Electrophysiologic Mechanisms for the Generation of Arrhythmias with Adrenergic Stimulation

It is universally accepted that adrenergic stimulation can generate tachyarrhythmias de novo and promote arrhythmogenesis in concert with other factors [1–4]. Adrenergic activity has been implicated in various types of rhythm disturbances, ranging from extrasystoles to life-threatening arrhythmias such as rapid ventricular tachycardia and ventricular fibrillation. The electrophysiologic bases for this potent arrhythmogenic activity are uncertain.

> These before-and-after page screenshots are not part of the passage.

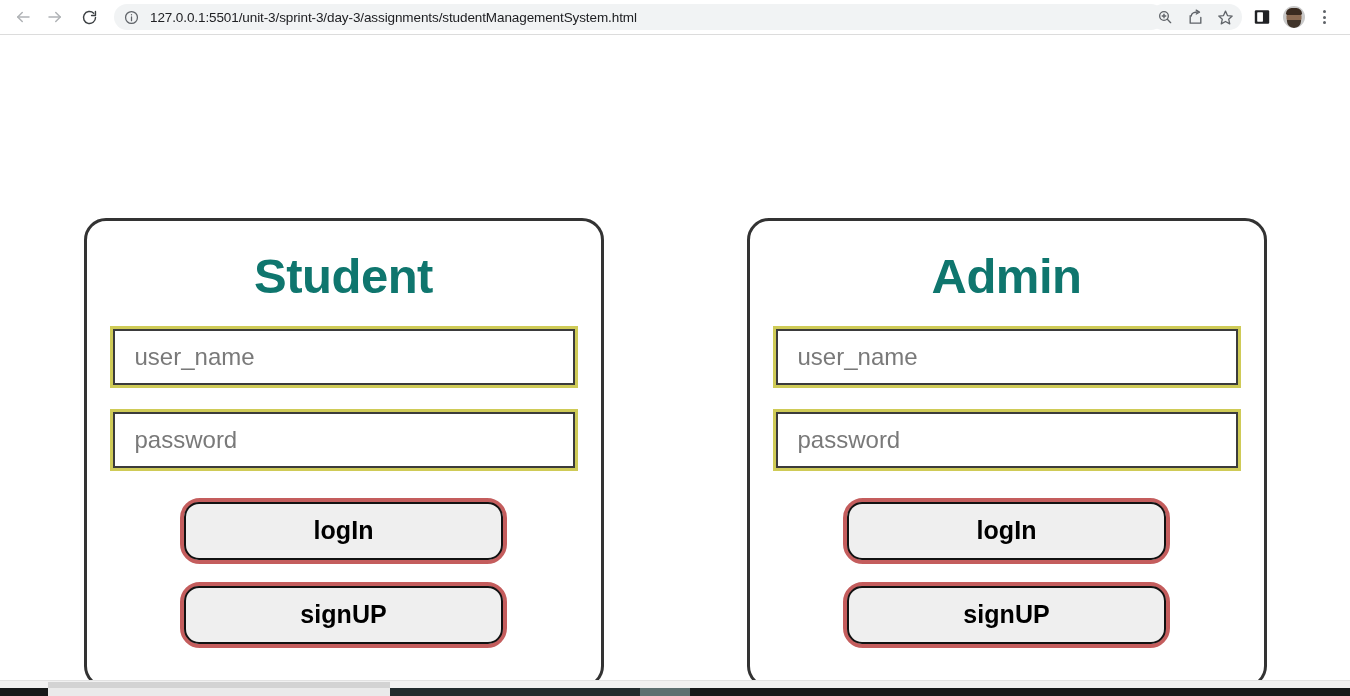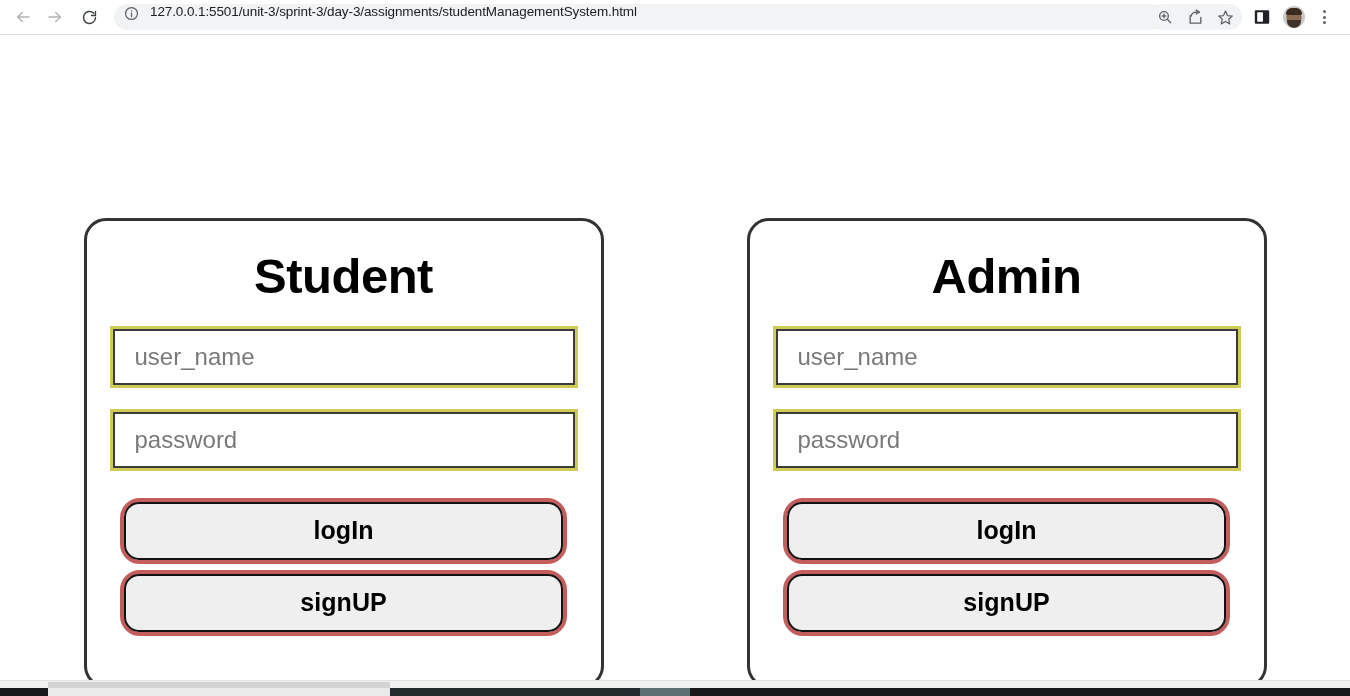--- a/index.html
+++ b/index.html
@@ -42,20 +42,21 @@
   #reload-button { margin-left: 4px; }
 
   
   #omnibox {
     margin-left: 10px;
     height: 26px;
     flex: 1 1 auto;
     background: #f1f3f4;
     border-radius: 13px;
     display: flex;
+    align-items: center;
     padding: 0 6px 0 8px;
     min-width: 0;
     cursor: text;
     max-width: 1050px;
   }
   #site-info-icon {
     width: 18px; height: 18px;
     flex: none;
     margin-right: 10px;
     display: flex; align-items: center; justify-content: center;
@@ -174,21 +175,21 @@
     background: #ffffff;
     padding: 22px 26px 0 26px;
     display: flex;
     flex-direction: column;
     align-items: center;
   }
 
   .card-title {
     font-size: 49px;
     font-weight: bold;
-    color: #000000;
+    color: #0f766e;
     margin: 7px 0 22px 0;
     line-height: 1.1;
     letter-spacing: -0.5px;
   }
 
   .field {
     width: 468px;
     height: 62px;
     margin-bottom: 21px;
     border: 3px solid #cfcb57;
@@ -216,24 +217,25 @@
     font-size: 24px;
     color: #be185d;
   }
   .field-inner input::placeholder {
     color: #797979;
     opacity: 1;
     font-size: 24px;
   }
 
   .action-button-wrap {
-    width: 447px;
+    width: 327px;
     border: 4px solid #c45d5d;
     border-radius: 20px;
     margin-top: 6px;
+    margin-bottom: 12px;
     padding: 0;
     background: transparent;
   }
   .action-button {
     display: block;
     width: 100%;
     height: 58px;
     border: 2px solid #111111;
     border-radius: 15px;
     background: #efefef;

The beta-adreneric effects of acceleration of the diastolic depolarization of pacemaker cells and reduction of the duration of the refractory period are most often identified as the arrhythmogenic actions. Such actions are coherent with arhythmogenesis, but it is implausible that such serious tachyarrhythmias as rapid ventricular tachycardia and ventricular fibrillation could be tied solely to these actions. The acceleration of subsidiary pacemakers in the ventricle would be expected to result in idioventricular tachycardias with moderately high rates. The shortening of refractory periods could promote the formation of reentrant circuits, but adrenergic abbreviation of refractoriness is usually a relatively small effect, in the order of 10–20 ms [5].